Pricing for OneSign starts at $15,000 for less than 500 users and $180,000 for 10,000 users.
While some companies are squarely focused on protecting data, others are trying to meld in security for VoIP as well.
KoolSpan CEO Tony Fascenda says the biggest challenge IT executives face in trying to authenticate voice and data over IP is the array of connectivity choices available, including wired and wireless networks.
VoIP works well within a network but requires significant configuration changes for remote access - too complex for most users, he says.
KoolSpan created its TrustChip, which features 256-bit Advanced Encryption Standard encryption, to establish an end-to-end connection that recreates the local user experience. "No matter where the user is, we create a secure tunnel, and once you've connected to an internal device, you're recognized as a local user," he says. Fascenda says this avoids the challenges of network address translation and IPSec tunneling.
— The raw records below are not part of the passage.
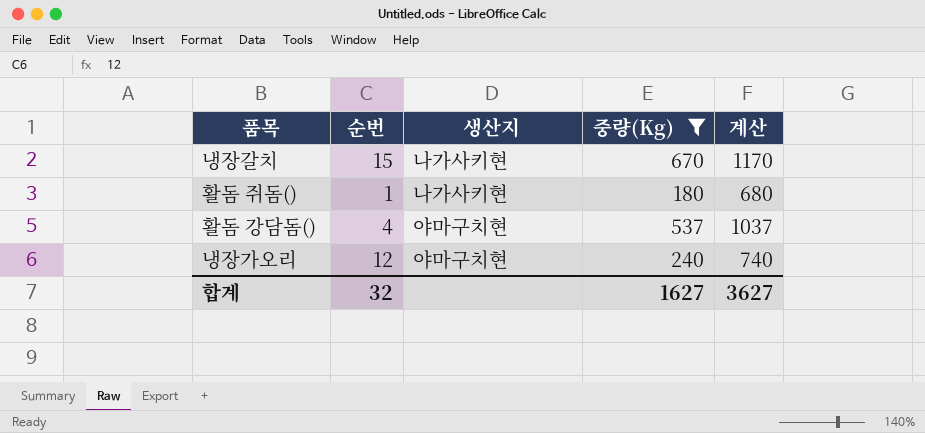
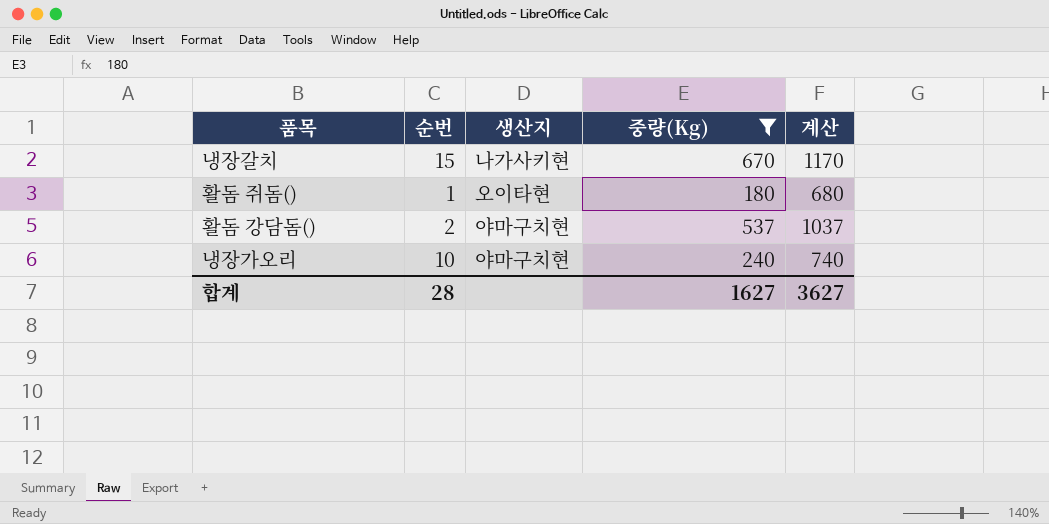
활돔 쥐돔() | 생산지: 나가사키현 -> 오이타현
활돔 강담돔() | 순번: 4 -> 2
냉장가오리 | 순번: 12 -> 10
합계 | 순번: 32 -> 28

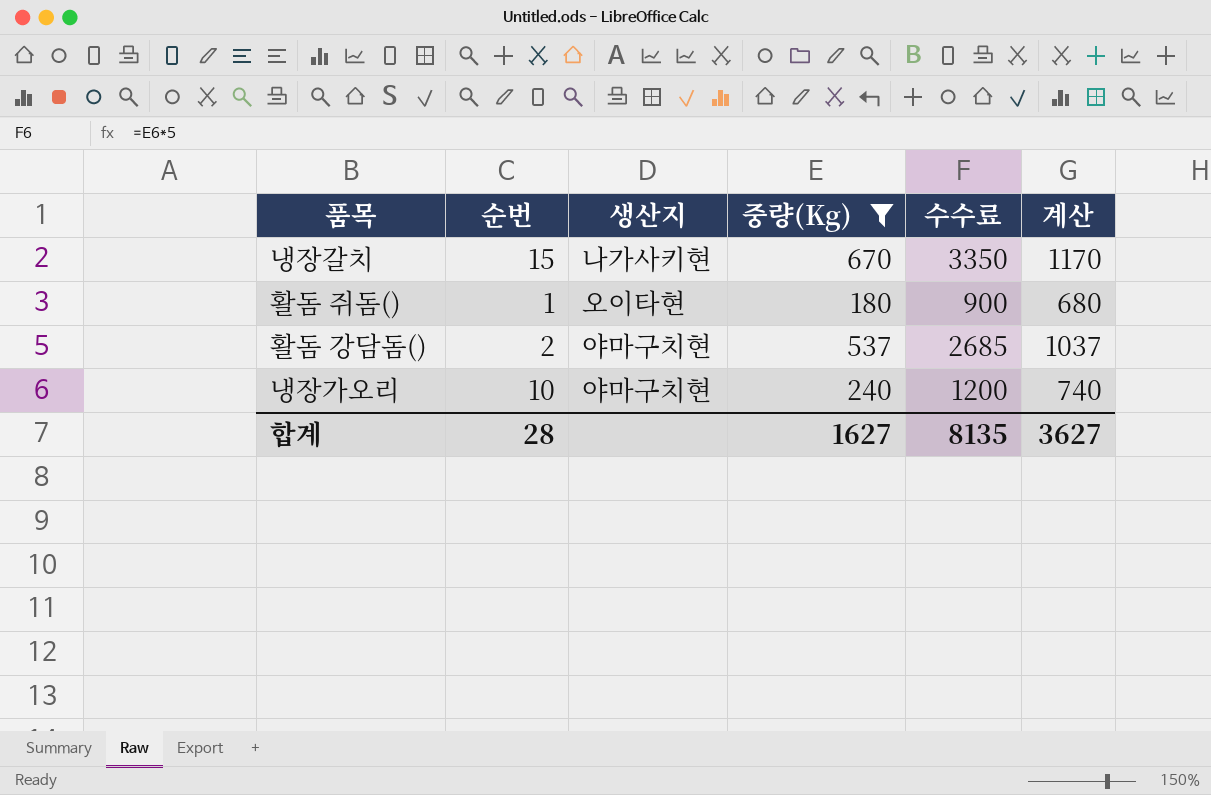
column 수수료 | formula: none -> [중량(Kg)] * 5

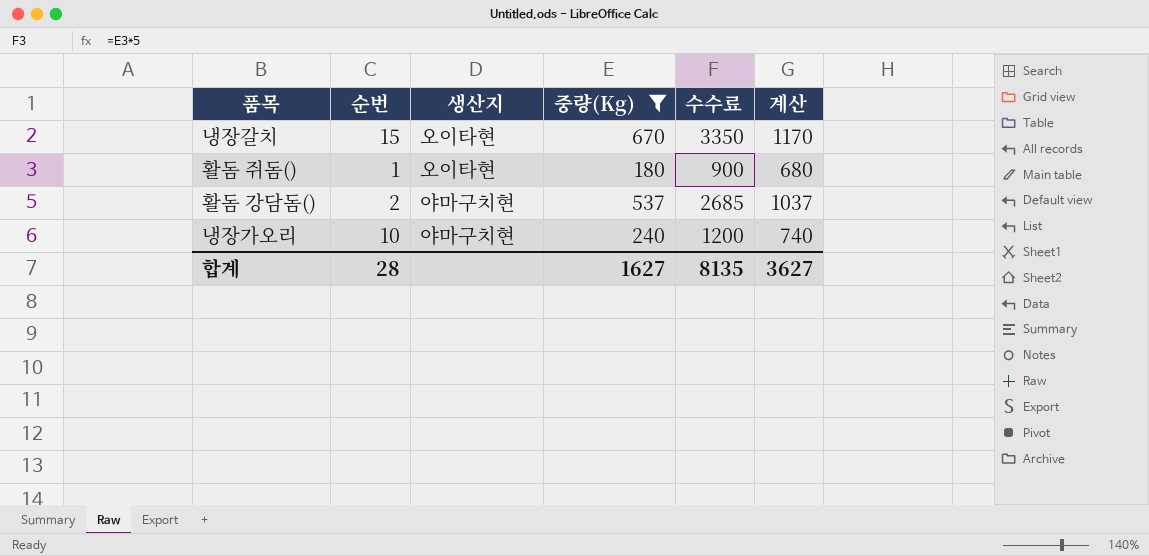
냉장갈치 | 생산지: 나가사키현 -> 오이타현

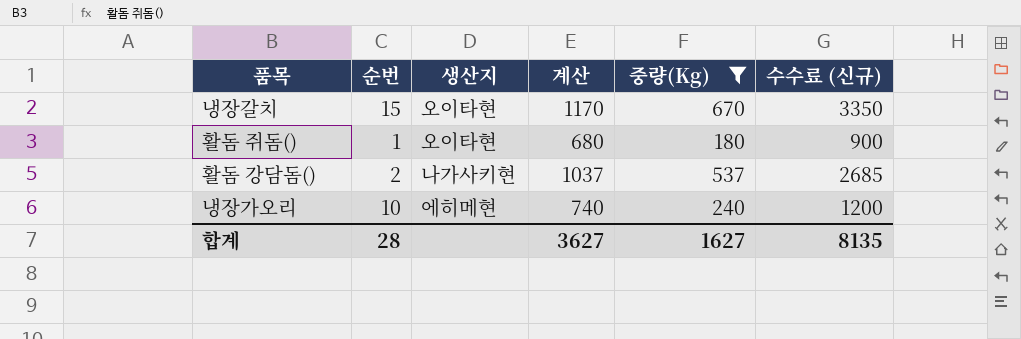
column 계산 | position: 6 -> 4
column name: 수수료 -> 수수료 (신규)
활돔 강담돔() | 생산지: 야마구치현 -> 나가사키현
냉장가오리 | 생산지: 야마구치현 -> 에히메현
The TrustChip can be embedded into "an IP phone, a voting machine, a laptop, a PDA, a network switch - anything that lets a machine make a connection across a network," Fascenda says. The user plugs in a USB secure token to the device to authenticate and establish a connection across the network to the internal system. "All the roles and policies map to the user as if he were inside the office," he says.
KoolSpan is licensing the TrustChip on an OEM basis to VoIP and other companies.